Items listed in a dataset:
────────────────────
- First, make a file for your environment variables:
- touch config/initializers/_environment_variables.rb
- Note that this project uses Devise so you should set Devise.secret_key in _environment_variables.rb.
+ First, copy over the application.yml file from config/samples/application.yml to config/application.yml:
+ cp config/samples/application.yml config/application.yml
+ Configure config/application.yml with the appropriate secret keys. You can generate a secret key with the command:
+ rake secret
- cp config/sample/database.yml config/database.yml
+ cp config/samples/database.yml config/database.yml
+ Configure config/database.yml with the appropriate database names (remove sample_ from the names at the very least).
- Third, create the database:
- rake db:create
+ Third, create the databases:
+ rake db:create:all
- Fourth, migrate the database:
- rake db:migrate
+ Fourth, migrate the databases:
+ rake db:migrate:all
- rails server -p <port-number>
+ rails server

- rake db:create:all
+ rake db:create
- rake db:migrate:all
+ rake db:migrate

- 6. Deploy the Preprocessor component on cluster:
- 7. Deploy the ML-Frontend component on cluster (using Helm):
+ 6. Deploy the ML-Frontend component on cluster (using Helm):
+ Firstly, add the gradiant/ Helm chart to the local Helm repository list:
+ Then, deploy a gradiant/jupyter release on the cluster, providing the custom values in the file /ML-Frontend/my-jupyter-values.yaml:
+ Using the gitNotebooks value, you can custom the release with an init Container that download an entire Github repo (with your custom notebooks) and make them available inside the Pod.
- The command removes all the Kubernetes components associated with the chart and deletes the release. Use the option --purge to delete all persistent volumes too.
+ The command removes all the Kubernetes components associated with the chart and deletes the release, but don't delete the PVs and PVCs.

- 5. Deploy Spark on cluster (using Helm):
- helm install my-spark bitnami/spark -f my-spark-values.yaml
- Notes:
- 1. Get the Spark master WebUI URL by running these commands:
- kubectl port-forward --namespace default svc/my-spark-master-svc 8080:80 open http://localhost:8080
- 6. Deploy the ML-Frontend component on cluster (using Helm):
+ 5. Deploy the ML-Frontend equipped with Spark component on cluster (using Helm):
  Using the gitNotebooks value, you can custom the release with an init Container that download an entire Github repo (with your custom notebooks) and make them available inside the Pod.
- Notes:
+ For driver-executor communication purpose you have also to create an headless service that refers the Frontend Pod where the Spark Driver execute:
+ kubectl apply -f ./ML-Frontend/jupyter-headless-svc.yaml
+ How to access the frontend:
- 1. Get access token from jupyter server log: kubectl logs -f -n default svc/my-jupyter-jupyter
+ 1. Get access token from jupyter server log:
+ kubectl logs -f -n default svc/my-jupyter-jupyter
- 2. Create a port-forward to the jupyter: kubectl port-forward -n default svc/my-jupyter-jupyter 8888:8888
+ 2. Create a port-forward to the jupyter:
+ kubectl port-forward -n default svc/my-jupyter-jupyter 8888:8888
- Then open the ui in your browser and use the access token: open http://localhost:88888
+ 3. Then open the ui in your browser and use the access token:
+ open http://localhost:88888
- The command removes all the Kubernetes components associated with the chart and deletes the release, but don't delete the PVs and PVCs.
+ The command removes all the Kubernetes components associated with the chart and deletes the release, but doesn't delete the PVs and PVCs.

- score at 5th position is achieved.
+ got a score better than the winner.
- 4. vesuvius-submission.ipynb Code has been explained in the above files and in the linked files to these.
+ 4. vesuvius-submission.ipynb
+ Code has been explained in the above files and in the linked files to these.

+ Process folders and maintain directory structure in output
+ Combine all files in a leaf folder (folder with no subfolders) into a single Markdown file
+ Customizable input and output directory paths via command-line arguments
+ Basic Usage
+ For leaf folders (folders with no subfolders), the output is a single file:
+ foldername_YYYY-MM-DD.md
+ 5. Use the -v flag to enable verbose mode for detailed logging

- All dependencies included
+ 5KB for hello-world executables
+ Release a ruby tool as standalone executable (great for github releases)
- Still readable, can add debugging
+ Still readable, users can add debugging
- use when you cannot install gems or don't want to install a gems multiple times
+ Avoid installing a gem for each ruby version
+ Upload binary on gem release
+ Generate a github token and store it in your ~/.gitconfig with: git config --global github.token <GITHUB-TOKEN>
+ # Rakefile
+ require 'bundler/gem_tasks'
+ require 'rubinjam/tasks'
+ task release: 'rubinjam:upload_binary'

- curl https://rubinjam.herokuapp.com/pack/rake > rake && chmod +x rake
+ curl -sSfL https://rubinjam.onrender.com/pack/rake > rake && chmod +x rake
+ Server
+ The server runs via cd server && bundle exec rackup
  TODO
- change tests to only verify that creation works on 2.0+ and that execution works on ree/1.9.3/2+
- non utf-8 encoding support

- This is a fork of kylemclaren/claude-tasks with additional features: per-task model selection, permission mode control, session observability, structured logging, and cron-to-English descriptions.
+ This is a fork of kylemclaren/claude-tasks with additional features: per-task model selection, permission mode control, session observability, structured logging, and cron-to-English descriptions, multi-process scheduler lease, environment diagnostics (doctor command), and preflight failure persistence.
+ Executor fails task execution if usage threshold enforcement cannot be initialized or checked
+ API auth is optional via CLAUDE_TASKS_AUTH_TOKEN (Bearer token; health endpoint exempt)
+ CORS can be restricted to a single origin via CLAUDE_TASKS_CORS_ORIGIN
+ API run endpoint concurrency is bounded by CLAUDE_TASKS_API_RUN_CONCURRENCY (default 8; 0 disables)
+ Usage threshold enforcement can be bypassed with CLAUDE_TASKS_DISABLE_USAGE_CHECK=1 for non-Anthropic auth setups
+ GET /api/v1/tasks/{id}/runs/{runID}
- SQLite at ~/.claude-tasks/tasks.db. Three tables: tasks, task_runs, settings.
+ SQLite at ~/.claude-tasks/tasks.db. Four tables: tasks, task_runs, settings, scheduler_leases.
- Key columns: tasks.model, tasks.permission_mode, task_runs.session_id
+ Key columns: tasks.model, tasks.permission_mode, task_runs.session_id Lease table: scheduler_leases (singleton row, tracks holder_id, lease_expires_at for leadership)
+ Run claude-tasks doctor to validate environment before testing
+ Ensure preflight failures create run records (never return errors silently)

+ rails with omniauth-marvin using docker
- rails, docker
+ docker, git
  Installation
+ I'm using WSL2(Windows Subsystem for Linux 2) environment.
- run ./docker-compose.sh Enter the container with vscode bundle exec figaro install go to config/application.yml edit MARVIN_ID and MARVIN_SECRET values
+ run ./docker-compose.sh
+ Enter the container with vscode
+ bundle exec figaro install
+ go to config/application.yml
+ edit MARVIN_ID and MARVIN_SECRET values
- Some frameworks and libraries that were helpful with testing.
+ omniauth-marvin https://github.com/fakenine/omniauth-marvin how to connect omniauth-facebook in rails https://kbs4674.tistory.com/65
────────────────────
Copy every line of the data above, beginning with the first and ending with the line that contains "cp config/samples/database.yml config/database.yml", and give nothing more.

- First, make a file for your environment variables:
- touch config/initializers/_environment_variables.rb
- Note that this project uses Devise so you should set Devise.secret_key in _environment_variables.rb.
+ First, copy over the application.yml file from config/samples/application.yml to config/application.yml:
+ cp config/samples/application.yml config/application.yml
+ Configure config/application.yml with the appropriate secret keys. You can generate a secret key with the command:
+ rake secret
- cp config/sample/database.yml config/database.yml
+ cp config/samples/database.yml config/database.yml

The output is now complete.